Diğer yandan İngiltere ihracatının yüzde 44’ünü, ithalatının ise yüzde 50’sini AB ile gerçekleştiriyor. Yani Ada, AB’ye ticari bakımdan tamamen bağımlı görünüyor. Olası bir çıkış halinde bu rakamlar alt üst olacak. Brexit destekçileri oluşacak ticaret açığının İngiliz Milletler Topluluğu (Commonwealth of Nations) ile ilişkilerin geliştirilmesiyle aşılacağını düşünüyor. Bu arada Londra’nın AB’yi terk etmesi halinde İngiltere, ABD’nin AB ile imzalamaya çalıştığı serbest ticaret anlaşmasının da dışında kalacak. Washington, Londra’yı Brexit konusunda kendisine fazla güvenmemesi konusunda uyardı. ABD Başkanı Barack Obama olası bir Brexit kararı sonrası İngiltere ile ABD’nin serbest ticaret anlaşması imzalamasının en erken 10 yıl sonra olabileceğini söyledi.
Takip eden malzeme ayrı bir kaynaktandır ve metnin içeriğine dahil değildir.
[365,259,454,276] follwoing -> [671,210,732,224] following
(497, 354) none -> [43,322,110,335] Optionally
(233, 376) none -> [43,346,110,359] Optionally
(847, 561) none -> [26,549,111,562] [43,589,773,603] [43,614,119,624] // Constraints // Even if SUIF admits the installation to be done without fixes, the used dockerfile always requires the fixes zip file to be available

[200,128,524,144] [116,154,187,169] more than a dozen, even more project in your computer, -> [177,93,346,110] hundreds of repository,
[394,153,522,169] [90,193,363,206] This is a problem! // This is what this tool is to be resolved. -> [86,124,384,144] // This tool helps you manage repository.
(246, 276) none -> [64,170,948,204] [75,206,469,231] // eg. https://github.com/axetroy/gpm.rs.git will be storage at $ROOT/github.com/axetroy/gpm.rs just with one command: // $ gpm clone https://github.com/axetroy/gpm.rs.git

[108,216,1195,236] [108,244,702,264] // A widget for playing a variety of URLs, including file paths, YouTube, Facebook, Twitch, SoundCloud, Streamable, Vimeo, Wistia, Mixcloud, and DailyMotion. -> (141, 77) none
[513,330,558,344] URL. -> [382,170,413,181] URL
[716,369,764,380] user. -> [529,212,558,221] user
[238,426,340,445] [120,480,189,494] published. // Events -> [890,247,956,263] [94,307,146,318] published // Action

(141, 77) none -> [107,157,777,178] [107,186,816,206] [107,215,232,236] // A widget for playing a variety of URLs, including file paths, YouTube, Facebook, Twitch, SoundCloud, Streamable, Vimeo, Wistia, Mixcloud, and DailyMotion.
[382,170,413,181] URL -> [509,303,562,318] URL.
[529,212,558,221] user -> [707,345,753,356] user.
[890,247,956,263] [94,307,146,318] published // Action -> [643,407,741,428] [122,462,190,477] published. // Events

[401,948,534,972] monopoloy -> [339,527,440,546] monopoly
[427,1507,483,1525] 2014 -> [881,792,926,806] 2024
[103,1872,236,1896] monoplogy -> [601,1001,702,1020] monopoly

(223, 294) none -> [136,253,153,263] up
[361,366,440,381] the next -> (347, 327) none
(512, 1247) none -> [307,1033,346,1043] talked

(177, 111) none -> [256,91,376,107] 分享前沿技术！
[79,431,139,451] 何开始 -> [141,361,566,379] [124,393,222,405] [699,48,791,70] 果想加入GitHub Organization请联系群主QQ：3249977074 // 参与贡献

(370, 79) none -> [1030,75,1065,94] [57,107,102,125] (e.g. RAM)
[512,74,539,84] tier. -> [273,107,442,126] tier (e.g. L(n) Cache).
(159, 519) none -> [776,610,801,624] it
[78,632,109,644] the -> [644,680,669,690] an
Brexit taraftarı milliyetçi İngilizlerin çoğunluğu her ne kadar ülkelerinin 200 yıl önceki ihtişamından bir şey kaybetmediğine kendilerini inandırmaya çalışsalar da rakamlar yalan söylemez. Zira küresel ihracat rakamı Almanya’nın ancak üçte biri kadar olan bir ülkenin mevcut küresel rekabet ortamında süper güç hayalleri bir yana, standart bir güç olmak için bile yoğun gayret göstermesi gerekir. Kısacası İngiltere kopardığı referandum yaygarasıyla aslında aynı 1984’te dönemin Başbakanı Margaret Thatcher zamanında olduğu gibi yine AB’den tamamen kendisi için özel ve ayrıcalıklı bir anlaşma koparmaya çalışıyor. Eğer koparırsa ne âlâ. Koparamazsa Londra’nın bu anlamsız sızlanmasını daha uzun yıllar çekebiliriz. Zira bu referandum son değil tam tersine uzun ve sıkıcı bir sürece yönelik atılmış sadece küçük adım olacak.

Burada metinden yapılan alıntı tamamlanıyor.